* **Directions for this task**
Exactly the lines from the start of the data below through the line containing "- This uses" must be returned, and no others.
- - -
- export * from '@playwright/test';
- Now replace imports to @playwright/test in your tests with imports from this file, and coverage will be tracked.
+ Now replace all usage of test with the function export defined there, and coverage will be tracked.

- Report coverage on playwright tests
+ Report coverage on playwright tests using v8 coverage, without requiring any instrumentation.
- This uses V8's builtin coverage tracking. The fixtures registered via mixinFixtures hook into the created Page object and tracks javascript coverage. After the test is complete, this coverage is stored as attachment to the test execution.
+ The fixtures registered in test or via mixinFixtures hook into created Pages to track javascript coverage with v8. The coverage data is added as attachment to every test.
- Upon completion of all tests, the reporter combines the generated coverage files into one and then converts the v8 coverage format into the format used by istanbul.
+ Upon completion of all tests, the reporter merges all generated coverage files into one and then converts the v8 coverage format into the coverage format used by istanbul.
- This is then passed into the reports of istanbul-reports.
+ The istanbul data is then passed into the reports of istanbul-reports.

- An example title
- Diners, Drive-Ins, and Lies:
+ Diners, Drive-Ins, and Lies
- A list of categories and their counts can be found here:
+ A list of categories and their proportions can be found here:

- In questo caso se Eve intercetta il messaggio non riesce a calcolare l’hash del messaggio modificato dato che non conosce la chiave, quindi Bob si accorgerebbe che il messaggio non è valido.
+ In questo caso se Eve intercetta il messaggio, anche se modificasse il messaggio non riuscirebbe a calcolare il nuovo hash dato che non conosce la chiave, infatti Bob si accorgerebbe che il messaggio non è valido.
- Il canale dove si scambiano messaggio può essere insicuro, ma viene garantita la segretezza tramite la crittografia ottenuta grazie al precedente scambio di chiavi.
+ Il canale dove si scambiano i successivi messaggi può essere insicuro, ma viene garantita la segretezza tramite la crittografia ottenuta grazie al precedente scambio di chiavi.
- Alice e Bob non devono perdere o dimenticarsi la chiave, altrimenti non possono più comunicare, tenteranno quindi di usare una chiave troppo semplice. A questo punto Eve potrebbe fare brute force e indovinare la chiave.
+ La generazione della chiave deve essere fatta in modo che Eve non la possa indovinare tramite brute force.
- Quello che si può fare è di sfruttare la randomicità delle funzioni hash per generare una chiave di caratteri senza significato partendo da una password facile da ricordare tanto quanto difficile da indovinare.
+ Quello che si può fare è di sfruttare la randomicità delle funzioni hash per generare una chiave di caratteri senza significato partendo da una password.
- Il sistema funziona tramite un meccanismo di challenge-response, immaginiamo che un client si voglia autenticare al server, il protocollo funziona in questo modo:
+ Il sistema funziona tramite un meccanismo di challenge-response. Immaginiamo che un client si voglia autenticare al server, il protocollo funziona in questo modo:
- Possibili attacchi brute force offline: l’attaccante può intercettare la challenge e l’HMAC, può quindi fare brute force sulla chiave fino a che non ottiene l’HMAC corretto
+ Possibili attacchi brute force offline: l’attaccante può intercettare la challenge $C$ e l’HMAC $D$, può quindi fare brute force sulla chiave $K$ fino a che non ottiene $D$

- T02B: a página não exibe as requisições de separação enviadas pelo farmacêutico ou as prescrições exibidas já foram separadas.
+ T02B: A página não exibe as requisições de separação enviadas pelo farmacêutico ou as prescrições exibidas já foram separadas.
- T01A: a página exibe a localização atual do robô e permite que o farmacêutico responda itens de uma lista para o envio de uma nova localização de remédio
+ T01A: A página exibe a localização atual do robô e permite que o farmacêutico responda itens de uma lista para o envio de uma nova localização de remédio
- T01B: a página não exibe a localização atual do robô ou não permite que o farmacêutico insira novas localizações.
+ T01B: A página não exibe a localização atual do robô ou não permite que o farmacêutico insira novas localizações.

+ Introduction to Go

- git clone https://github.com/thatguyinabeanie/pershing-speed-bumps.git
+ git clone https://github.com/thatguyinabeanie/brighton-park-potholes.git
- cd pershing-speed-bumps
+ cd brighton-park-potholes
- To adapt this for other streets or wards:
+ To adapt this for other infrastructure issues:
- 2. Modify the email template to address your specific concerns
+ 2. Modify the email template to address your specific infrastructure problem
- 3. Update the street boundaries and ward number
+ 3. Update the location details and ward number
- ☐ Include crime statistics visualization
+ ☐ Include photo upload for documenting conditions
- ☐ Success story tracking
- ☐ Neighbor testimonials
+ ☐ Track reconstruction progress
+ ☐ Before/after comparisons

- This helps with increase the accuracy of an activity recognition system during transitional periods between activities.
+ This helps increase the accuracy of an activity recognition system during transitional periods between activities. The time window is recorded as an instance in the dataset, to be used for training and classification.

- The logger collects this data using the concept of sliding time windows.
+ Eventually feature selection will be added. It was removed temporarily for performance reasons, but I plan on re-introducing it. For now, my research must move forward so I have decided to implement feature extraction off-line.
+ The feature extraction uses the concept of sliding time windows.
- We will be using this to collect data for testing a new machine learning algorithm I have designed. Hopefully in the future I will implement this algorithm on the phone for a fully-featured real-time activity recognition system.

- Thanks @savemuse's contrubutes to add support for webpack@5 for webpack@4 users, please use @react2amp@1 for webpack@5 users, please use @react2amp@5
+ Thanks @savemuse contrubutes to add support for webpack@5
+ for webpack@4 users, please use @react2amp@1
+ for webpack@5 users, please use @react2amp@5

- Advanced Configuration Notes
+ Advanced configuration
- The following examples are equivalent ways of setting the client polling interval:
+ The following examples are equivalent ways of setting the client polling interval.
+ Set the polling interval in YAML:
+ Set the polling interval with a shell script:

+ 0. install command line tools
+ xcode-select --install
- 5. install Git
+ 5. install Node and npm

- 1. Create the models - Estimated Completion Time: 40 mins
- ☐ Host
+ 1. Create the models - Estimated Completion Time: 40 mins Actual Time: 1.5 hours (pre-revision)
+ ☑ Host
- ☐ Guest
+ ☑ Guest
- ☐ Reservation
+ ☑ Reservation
- - -
* **Task solution**
- export * from '@playwright/test';
- Now replace imports to @playwright/test in your tests with imports from this file, and coverage will be tracked.
+ Now replace all usage of test with the function export defined there, and coverage will be tracked.

- Report coverage on playwright tests
+ Report coverage on playwright tests using v8 coverage, without requiring any instrumentation.
- This uses V8's builtin coverage tracking. The fixtures registered via mixinFixtures hook into the created Page object and tracks javascript coverage. After the test is complete, this coverage is stored as attachment to the test execution.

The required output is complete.